YOUR TASK: Reproduce verbatim the lines of the material below, starting at the line with "VLAN_0_Flow_28 | Deadline(us)" and ending at the line with "VLAN_0_Flow_29 | Ratio: 6.250 -> 12.500", both inclusive; skip the rest.

DATA LISTING:
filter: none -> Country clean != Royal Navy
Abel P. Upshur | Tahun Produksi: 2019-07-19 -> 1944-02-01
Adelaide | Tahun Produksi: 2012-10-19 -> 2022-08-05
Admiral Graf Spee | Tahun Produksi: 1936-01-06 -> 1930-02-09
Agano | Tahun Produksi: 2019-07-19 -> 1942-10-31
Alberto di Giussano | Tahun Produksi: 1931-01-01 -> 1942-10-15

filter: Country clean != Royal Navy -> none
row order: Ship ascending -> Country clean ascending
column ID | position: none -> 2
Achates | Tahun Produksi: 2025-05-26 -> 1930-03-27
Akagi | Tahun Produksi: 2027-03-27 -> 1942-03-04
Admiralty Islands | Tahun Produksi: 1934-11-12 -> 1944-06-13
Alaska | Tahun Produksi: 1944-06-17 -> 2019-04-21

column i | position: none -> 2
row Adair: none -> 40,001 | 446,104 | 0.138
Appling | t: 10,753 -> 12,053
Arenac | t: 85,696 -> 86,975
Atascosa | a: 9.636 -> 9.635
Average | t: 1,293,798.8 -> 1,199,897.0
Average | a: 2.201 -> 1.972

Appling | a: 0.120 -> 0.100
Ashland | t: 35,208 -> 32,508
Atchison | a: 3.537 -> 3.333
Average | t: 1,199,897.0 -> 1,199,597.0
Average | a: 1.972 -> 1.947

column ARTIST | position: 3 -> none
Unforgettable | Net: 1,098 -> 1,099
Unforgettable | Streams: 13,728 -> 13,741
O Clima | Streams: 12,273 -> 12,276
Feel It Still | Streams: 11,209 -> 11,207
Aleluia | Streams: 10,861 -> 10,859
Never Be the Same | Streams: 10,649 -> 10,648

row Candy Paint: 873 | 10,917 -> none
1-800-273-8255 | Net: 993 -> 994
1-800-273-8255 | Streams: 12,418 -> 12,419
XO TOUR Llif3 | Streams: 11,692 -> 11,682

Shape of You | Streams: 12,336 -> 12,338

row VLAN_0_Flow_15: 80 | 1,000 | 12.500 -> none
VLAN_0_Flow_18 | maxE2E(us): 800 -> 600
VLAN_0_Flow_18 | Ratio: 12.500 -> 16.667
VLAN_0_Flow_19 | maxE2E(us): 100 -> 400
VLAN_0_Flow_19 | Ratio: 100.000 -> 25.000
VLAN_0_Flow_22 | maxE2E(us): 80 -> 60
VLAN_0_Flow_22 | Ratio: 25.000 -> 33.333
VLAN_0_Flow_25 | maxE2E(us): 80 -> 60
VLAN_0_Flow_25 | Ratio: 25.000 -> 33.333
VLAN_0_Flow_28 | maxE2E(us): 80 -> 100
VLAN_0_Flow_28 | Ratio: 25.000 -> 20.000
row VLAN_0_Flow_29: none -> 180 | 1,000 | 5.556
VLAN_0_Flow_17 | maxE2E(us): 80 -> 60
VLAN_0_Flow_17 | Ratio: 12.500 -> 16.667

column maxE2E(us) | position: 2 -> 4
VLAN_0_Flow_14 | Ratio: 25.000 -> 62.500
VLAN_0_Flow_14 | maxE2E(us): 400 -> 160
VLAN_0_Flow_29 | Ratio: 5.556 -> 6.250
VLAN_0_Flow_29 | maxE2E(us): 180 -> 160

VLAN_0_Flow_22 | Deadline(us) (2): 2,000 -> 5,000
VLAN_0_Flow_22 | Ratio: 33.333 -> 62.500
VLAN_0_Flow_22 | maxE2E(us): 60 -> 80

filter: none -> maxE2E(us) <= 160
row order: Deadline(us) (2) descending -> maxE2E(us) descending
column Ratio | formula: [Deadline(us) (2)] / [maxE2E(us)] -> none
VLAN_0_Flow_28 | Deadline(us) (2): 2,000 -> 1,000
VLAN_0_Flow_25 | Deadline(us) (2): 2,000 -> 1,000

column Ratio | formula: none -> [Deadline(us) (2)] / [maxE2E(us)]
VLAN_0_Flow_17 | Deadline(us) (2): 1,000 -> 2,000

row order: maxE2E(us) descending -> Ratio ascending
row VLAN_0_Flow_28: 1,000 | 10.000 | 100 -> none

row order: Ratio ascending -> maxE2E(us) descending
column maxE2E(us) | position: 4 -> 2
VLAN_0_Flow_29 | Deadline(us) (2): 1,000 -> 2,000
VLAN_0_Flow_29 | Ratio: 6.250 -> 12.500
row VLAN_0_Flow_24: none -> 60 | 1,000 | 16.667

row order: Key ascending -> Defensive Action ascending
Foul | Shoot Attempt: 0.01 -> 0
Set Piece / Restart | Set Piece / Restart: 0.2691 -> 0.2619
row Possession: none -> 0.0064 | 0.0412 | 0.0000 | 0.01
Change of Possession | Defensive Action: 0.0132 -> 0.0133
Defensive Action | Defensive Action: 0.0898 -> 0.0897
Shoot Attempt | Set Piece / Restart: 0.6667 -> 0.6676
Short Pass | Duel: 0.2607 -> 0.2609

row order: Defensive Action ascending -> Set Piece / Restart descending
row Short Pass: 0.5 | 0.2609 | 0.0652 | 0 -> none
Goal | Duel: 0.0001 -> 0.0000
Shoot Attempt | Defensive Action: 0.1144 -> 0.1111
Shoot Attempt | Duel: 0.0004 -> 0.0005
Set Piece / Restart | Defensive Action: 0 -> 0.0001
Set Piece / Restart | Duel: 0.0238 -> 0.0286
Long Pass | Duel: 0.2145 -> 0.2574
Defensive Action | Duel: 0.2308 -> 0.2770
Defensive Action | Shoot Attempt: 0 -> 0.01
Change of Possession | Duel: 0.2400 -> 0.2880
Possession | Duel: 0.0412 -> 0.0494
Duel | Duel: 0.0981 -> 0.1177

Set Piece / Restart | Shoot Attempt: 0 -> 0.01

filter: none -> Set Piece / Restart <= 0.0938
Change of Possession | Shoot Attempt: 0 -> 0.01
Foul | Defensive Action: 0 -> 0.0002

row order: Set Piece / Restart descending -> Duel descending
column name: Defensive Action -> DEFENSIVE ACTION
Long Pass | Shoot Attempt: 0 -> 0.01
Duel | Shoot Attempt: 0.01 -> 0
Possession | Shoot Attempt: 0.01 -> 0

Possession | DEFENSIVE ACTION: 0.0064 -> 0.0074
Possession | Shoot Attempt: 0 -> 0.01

RESULT:
VLAN_0_Flow_28 | Deadline(us) (2): 2,000 -> 1,000
VLAN_0_Flow_25 | Deadline(us) (2): 2,000 -> 1,000

column Ratio | formula: none -> [Deadline(us) (2)] / [maxE2E(us)]
VLAN_0_Flow_17 | Deadline(us) (2): 1,000 -> 2,000

row order: maxE2E(us) descending -> Ratio ascending
row VLAN_0_Flow_28: 1,000 | 10.000 | 100 -> none

row order: Ratio ascending -> maxE2E(us) descending
column maxE2E(us) | position: 4 -> 2
VLAN_0_Flow_29 | Deadline(us) (2): 1,000 -> 2,000
VLAN_0_Flow_29 | Ratio: 6.250 -> 12.500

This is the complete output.